Effects of pore fluid chemistry  on the localized to ductile transition of sandstone.

Abstract

In geothermal reservoirs, pore fluid chemistry can affect mechanical and hydraulic properties of rocks inducing mineral dissolution, precipitation, weakening and alteration. Moreover, with increasing pressure and temperature deformation mode can change from localized to ductile (diffused), leading to a major decrease in permeability, thus affecting the exploitability of the reservoir. The effect of fluid chemistry on the transition between localized and ductile deformation of rocks is still marginally understood. To investigate the effect of water presence and fluid chemistry on localized and ductile deformation, two sets of triaxial experiments (at 20 and 100 MPa effective confinement pressure, in the localized and ductile field respectively) were performed on a porous silicate sandstone (Adamswiller sandstone), dry, with deionized water and with a 6 M NaCl solution (Na+ rich solution), with a 0.1 M HCl solution (pH 1 solution) and a 0.1 M NaOH solution (pH 13 solution). To complement the mechanical properties, complex spectral electrical conductivity was measured during deformation to monitor pore fluid ion content; pore fluid was collected at the beginning and at the end of the experiments and analyzed with ICP-MS; post-mortem microstructural analyses were performed. In the localized domain, both water presence and pore fluid chemistry had a marginal effect on the strength of the rock, leading to a 5/10% strength reduction over dry rock strength indipendently of the pore fluid composition. In the ductile domain, de-ionized water weakens the rock by 25%, a Na+-rich or pH 1 fluid leads to a 35% weakening and a pH 13 fluid weakens the rock by 40% over dry rock strength.
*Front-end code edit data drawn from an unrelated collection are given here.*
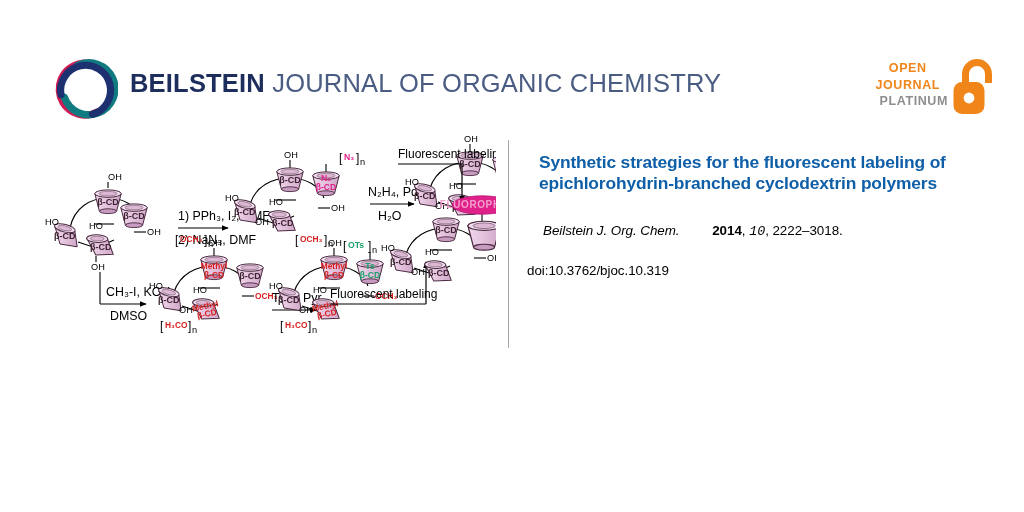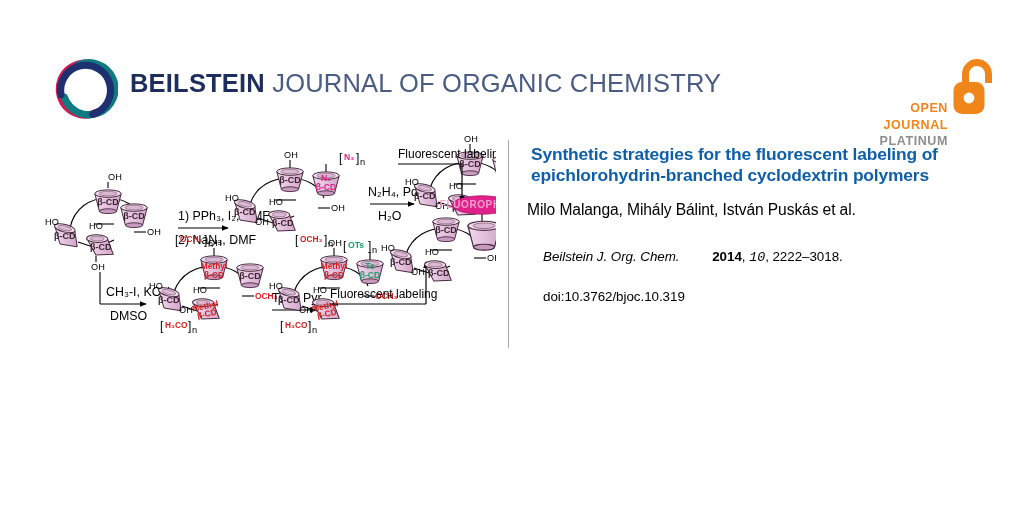--- a/index.html
+++ b/index.html
@@ -53,12 +53,11 @@
   #oa-text {
     position: absolute;
     right: 48px; top: 2px;
-    text-align: right;
+    text-align: center;
     line-height: 16.5px;
     font-size: 12.5px;
     font-weight: bold;
     letter-spacing: 0.6px;
-    margin-top: 40px;
   }
   .oa-l1, .oa-l2 { color: #f08519; display: block; }
   .oa-l3 { color: #8e8e8e; display: block; padding-left: 12px; }

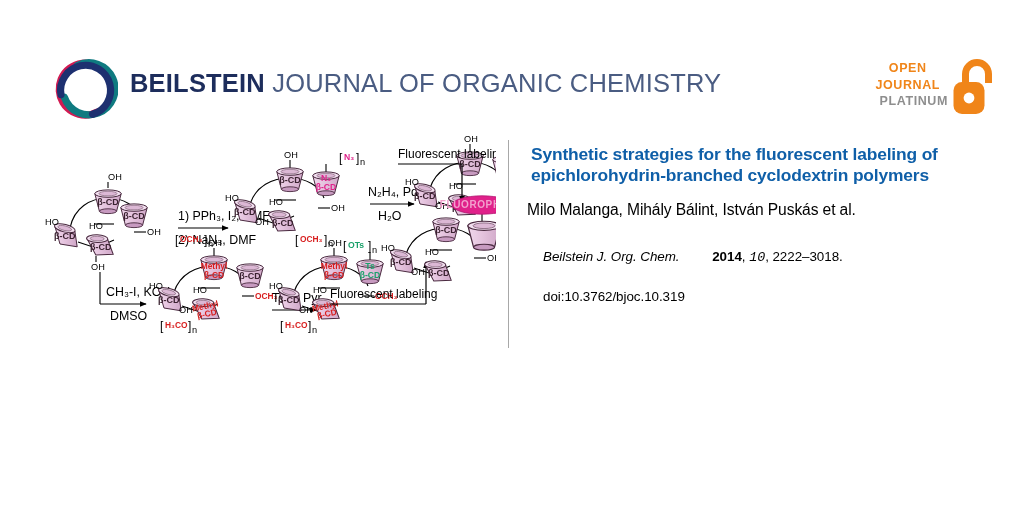--- a/index.html
+++ b/index.html
@@ -95,7 +95,7 @@
     font-size: 17.4px;
     line-height: 20.5px;
     letter-spacing: -0.15px;
-    margin: 4px;
+    margin: 12px;
   }
   #article-authors {
     color: #000000;

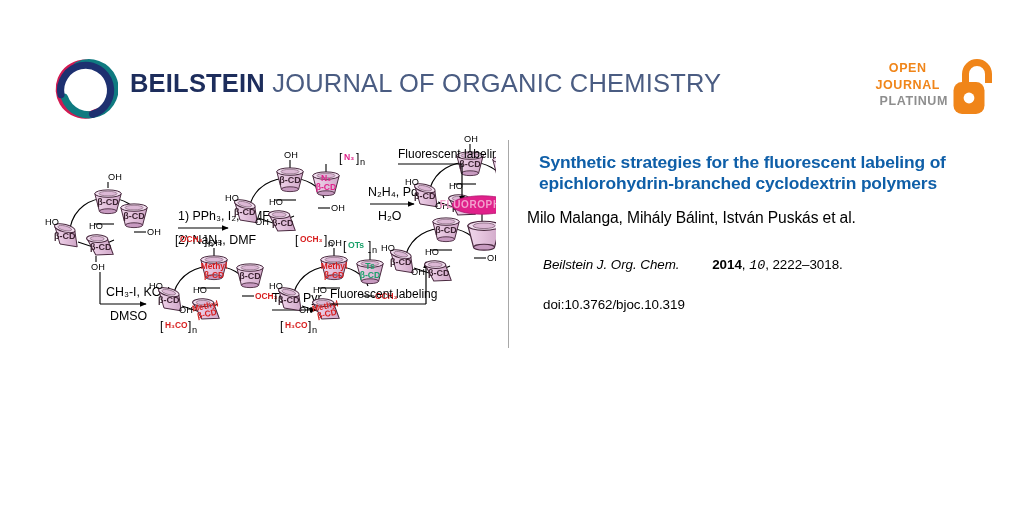--- a/index.html
+++ b/index.html
@@ -455,7 +455,6 @@
 
   <h1 id="article-title">Synthetic strategies for the fluorescent labeling of epichlorohydrin-branched cyclodextrin polymers</h1>
 
-  <p id="article-authors">Milo Malanga, Mihály Bálint, István Puskás et al.</p>
 
   <p id="citation-line"><span class="jnl">Beilstein J. Org. Chem.</span><span> </span><span class="yr">2014</span><span>, </span><span class="vol">10</span><span>, </span><span>2222–3018.</span></p>
 

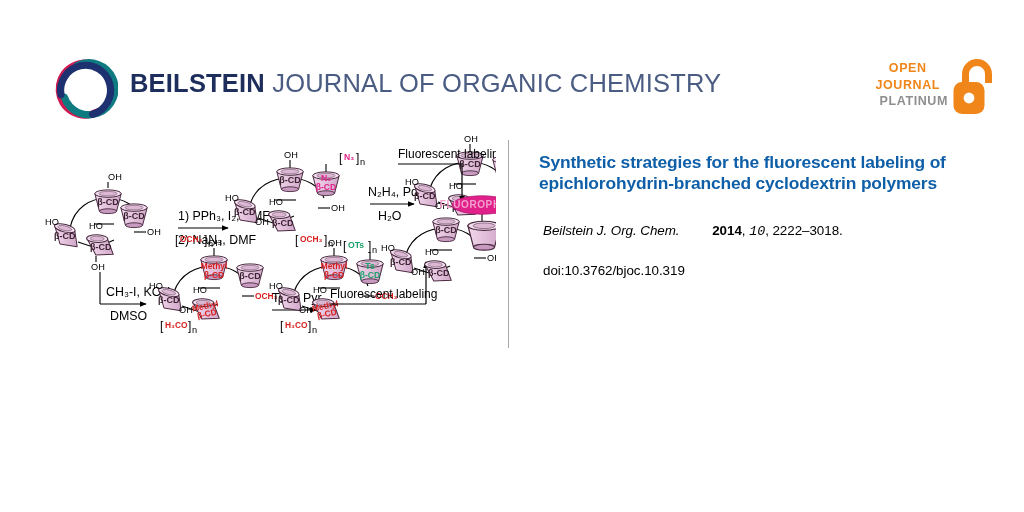--- a/index.html
+++ b/index.html
@@ -116,7 +116,7 @@
   #doi-line, #license-line {
     font-size: 13.4px;
     color: #000000;
-    margin: 16px;
+    margin: 0;
     line-height: 19px;
     letter-spacing: -0.05px;
   }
Spectral electrical conductivity does not change during localized deformation, while it increases by 2 to 5 times during ductile deformation when the rock is saturated with deionized water; conductivity does not change with the Na+-rich fluid regardless of the deformation mode and conductivity decreases by half an order of magnitude with both pH 1 and pH 13 fluids both with localized and ductile deformation.